Comment 2 Jitterbug compatibility account 2009-12-10 06:10:45 UTC
From: hadley wickham <h.wickham@gmail.com>
> Yes. The culprit would seem to be interaction(), as in
>
>> x <- y <- z <- 1:999
>> i <- interaction(x,y,z, drop=TRUE)
> Error: cannot allocate vector of size 3.7 Gb
>
> which is happening due to the occurrence of three idvar variables.
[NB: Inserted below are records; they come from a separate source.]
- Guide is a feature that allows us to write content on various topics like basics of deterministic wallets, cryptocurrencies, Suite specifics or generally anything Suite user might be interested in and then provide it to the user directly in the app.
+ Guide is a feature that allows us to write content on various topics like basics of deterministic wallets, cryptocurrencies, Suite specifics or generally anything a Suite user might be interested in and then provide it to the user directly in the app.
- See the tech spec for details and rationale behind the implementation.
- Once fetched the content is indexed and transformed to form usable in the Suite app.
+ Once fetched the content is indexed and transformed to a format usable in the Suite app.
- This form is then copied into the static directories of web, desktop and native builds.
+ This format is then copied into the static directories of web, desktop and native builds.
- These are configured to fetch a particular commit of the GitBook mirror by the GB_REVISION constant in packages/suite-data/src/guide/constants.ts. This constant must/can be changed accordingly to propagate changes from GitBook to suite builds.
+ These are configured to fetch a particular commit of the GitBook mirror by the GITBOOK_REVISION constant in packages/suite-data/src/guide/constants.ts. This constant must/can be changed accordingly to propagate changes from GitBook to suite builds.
This
> works basically as interaction(x,y,z)[,drop=TRUE], i.e. it first creates a
> factor with 999^3 levels, and removes the empty levels afterward.
>
> In the absense of a better interaction(), you might try making your own
> single idvar as do.call("paste",tbl[,c("ID", "DATE1", "DATE2")]) or so.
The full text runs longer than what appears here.